FindMeByIP.com a simple app which reveals your browsers’ support for CSS3 and HTML5 features through an easy to read format. On this site you can find some browsers statics to know how are they working out
And for those who do not understand anything on the tables, here is a little translation:
- Internet Explorer does support font-face, it also display a marked lack of support for almost every kind of advanced/progressive feature. Hopefully the IE team will be able to look at this in a future release, for now it still gives our coders a headache for how much you cannot do with it, remember we have to get IE6 to 1%!
- Safari has by far the best feature set in the current market; it has an excellent support for CSS3 animation properties such as CSS Transforms & CSS Animations, which enable the developer to define javascript-like rotation, movement and easing to create any CSS website template. HTML5 features are well supported with Canvas, Video and Audio.

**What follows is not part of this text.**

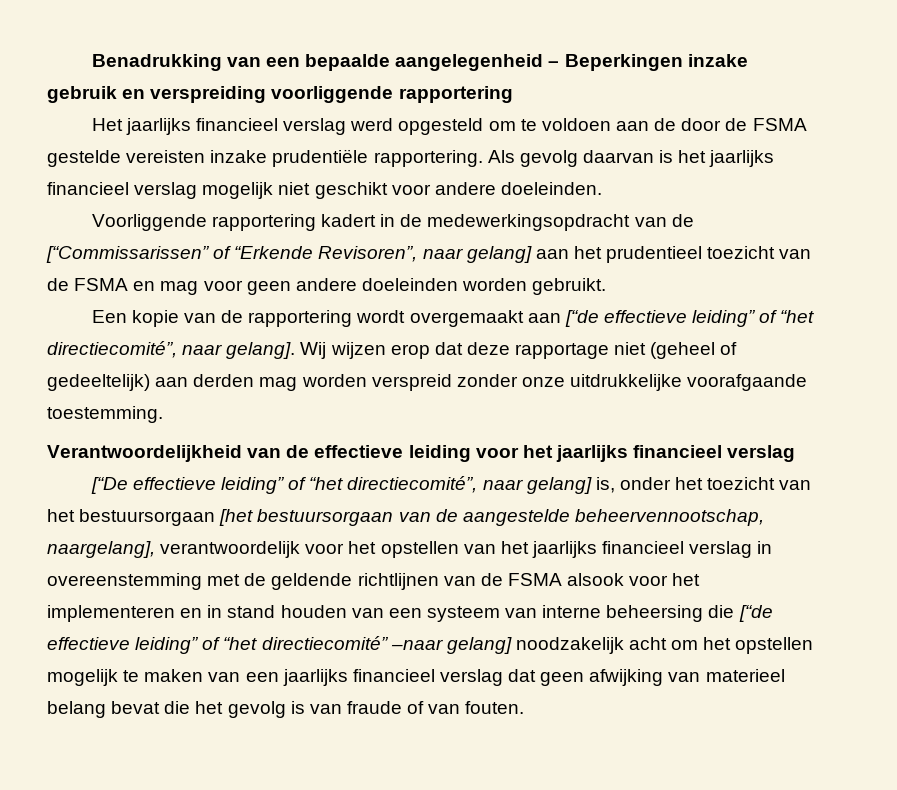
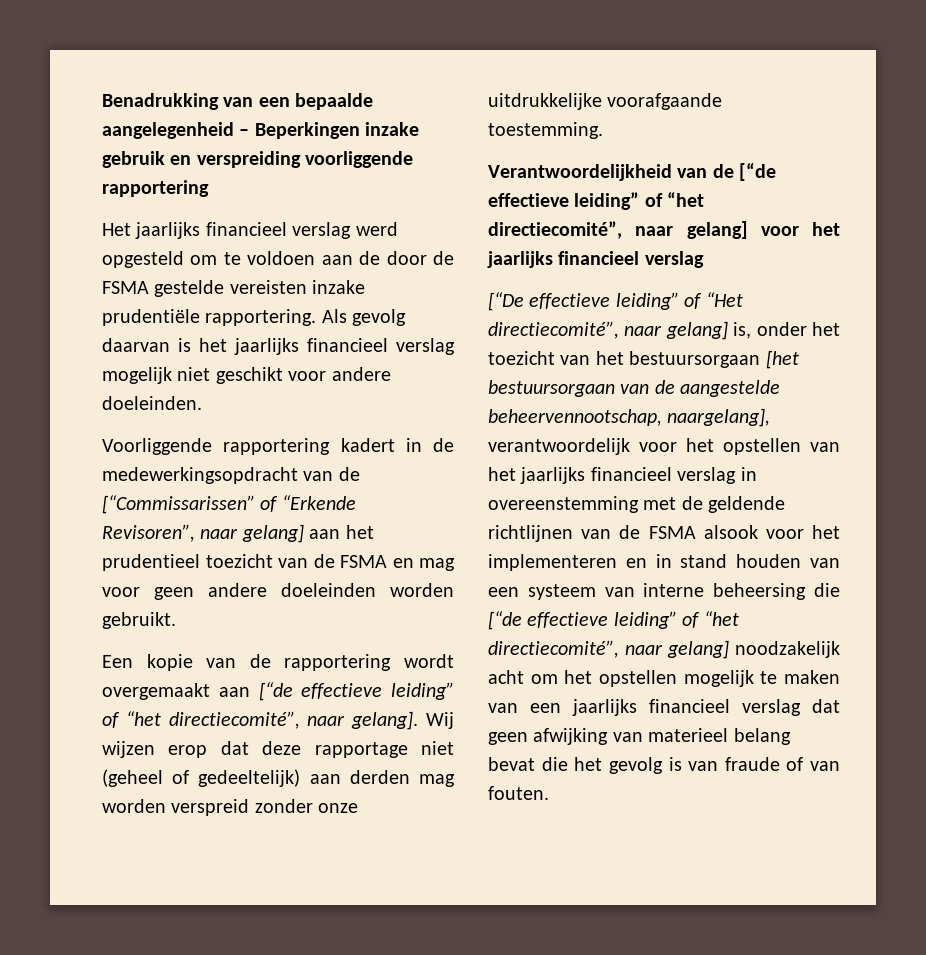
- Verantwoordelijkheid van de effectieve leiding voor het jaarlijks financieel verslag
+ Verantwoordelijkheid van de [“de effectieve leiding” of “het directiecomité”, naar gelang] voor het jaarlijks financieel verslag
- [“De effectieve leiding” of “het directiecomité”, naar gelang] is, onder het toezicht van het bestuursorgaan [het bestuursorgaan van de aangestelde beheervennootschap, naargelang], verantwoordelijk voor het opstellen van het jaarlijks financieel verslag in overeenstemming met de geldende richtlijnen van de FSMA alsook voor het implementeren en in stand houden van een systeem van interne beheersing die [“de effectieve leiding” of “het directiecomité” –naar gelang] noodzakelijk acht om het opstellen mogelijk te maken van een jaarlijks financieel verslag dat geen afwijking van materieel belang bevat die het gevolg is van fraude of van fouten.
+ [“De effectieve leiding” of “Het directiecomité”, naar gelang] is, onder het toezicht van het bestuursorgaan [het bestuursorgaan van de aangestelde beheervennootschap, naargelang], verantwoordelijk voor het opstellen van het jaarlijks financieel verslag in overeenstemming met de geldende richtlijnen van de FSMA alsook voor het implementeren en in stand houden van een systeem van interne beheersing die [“de effectieve leiding” of “het directiecomité”, naar gelang] noodzakelijk acht om het opstellen mogelijk te maken van een jaarlijks financieel verslag dat geen afwijking van materieel belang bevat die het gevolg is van fraude of van fouten.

- Firefox has good support for features that you might be looking to use in your client work on a day-to-day basis, font-face, box-shadow, rgba() and border-radius all work nicely. It implements the first public draft of the Geolocation specification from the W3C.
- Google’s Chrome browser has a well-established reputation for being not only extremely fast at rendering JavaScript, but also robust in its support of cutting-edge HTML5 technologies. The hope is that these emerging standards will be widely used to power new web apps, as well as for playing animations, songs and videos in the browser without any plug-ins.
- Opera only support authors to specify multiple media resources for media elements. It does not represent anything on its own. It is used for plug-in content. Represents a resolution-dependent bitmap canvas, which can be used for rendering graphs, game graphics, or other visual images on the fly.
How is your browser working out for you?